[Distributed][auto-parallel] Automatic Partitioning by soodoshll · Pull Request #344 · hidet-org/hidet

soodoshll · 2023-08-04T23:57:33Z

This PR contains:

An ILP solver to find the optimal partitioning plan for the given model, minimizing the communication cost while ensuring the parameters not exceed the memory budget;
hidet.distributed.partition, which partitions the whole flow graph according to the plan given by 1), and save the partitions to disk;
hidet.distributed.load_partition, which loads partition from the disk to the desired device;
a launch script
a small resnet example(example/distributed/resnet.py). Which can be run by python -m hidet.distributed.launch [n_gpus] resnet.py. The memory budget has been set as 24MiB, which is less than the weight size of a resnet18 model. It can help test tensor parallel

Several issues I plan to solve in the future

ILP solving is slow for large models like llama. We need to coalesce nodes before sending the graph to ILP;
Multi processes on one machine running compilation in parallel often trigger conflicts in local filesystem. We should implement a locking mechanism in the future.

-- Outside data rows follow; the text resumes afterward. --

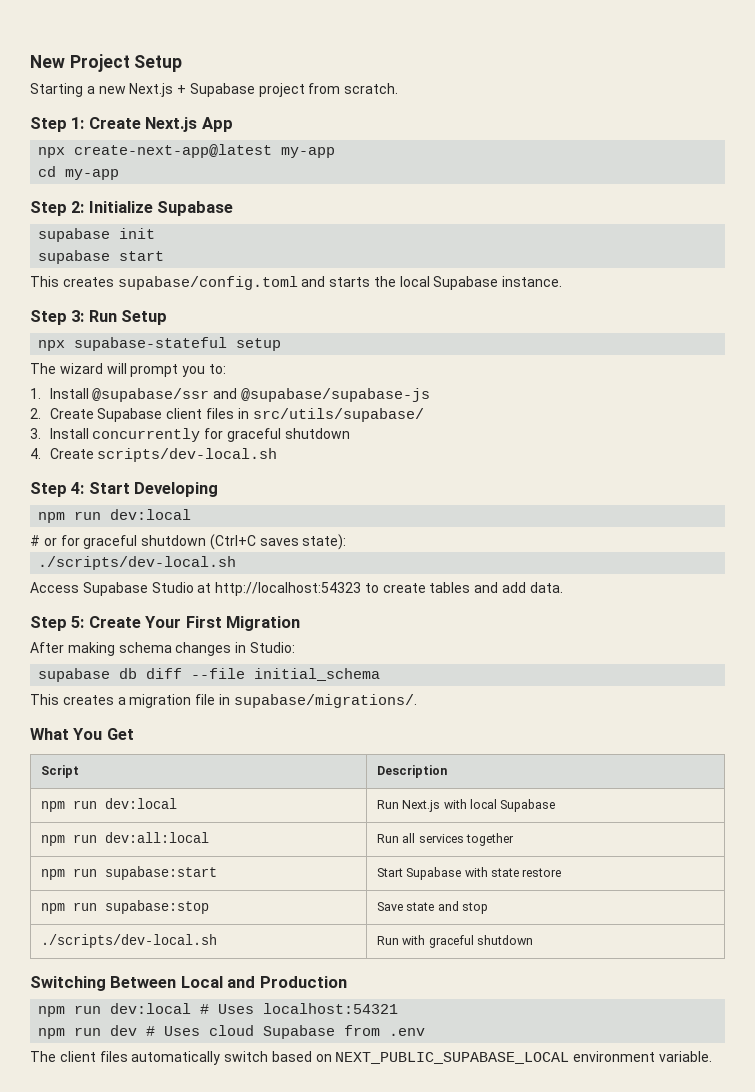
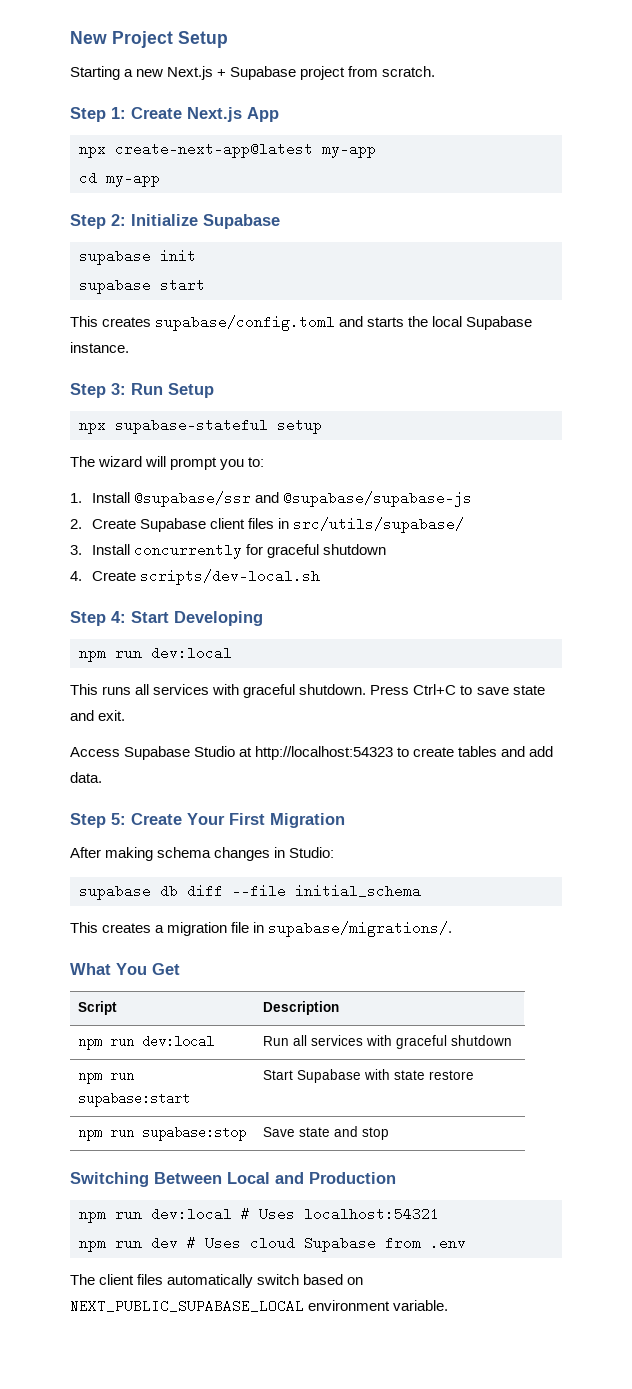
- # or for graceful shutdown (Ctrl+C saves state):
- ./scripts/dev-local.sh
+ This runs all services with graceful shutdown. Press Ctrl+C to save state and exit.
- npm run dev:local | Run Next.js with local Supabase
- npm run dev:all:local | Run all services together
+ npm run dev:local | Run all services with graceful shutdown
- ./scripts/dev-local.sh | Run with graceful shutdown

soodoshll · 2023-08-10T22:41:02Z

@yaoyaoding @xinli-git this pr is ready for review

xinli-git · 2023-08-17T19:25:12Z

examples/distributed/resnet.py

+    x = hidet.zeros([32, 3, 224, 224], device='cuda')
+    opt_graph = hidet.graph.optimize(flow_graph)
+    compiled = opt_graph.build()
+    print(compiled(x))


consider adding all_close with y_truth ?

xinli-git · 2023-08-17T19:25:57Z

python/hidet/distributed/launch.py

+parser.add_argument('script_args', nargs=argparse.REMAINDER)
+args = parser.parse_args()
+
+procs = []


would it be possible to follow this convention:
https://github.com/hidet-org/hidet/blob/main/setup.py#L40 ? make it a cli command

The current launch method is fine to me. Another option is to add a sub-command like

$ hidet dist launch resnet.py

xinli-git · 2023-08-17T19:26:54Z

python/hidet/distributed/partition/analyze.py

+from .rule import op_shard_rule_search
+from .shard import OpShardSpec, TensorShardSpec, connect, node_comm_cost
+
+# I copied it from compiled_graph.py


nitpick: possibly remove this

xinli-git · 2023-08-17T19:29:19Z

python/hidet/distributed/partition/analyze.py

+    for node in tqdm.tqdm(g.nodes):
+        node_str = str(node)
+        if node_str not in cache:
+            cache[node_str] = op_shard_rule_search(node, num_shards)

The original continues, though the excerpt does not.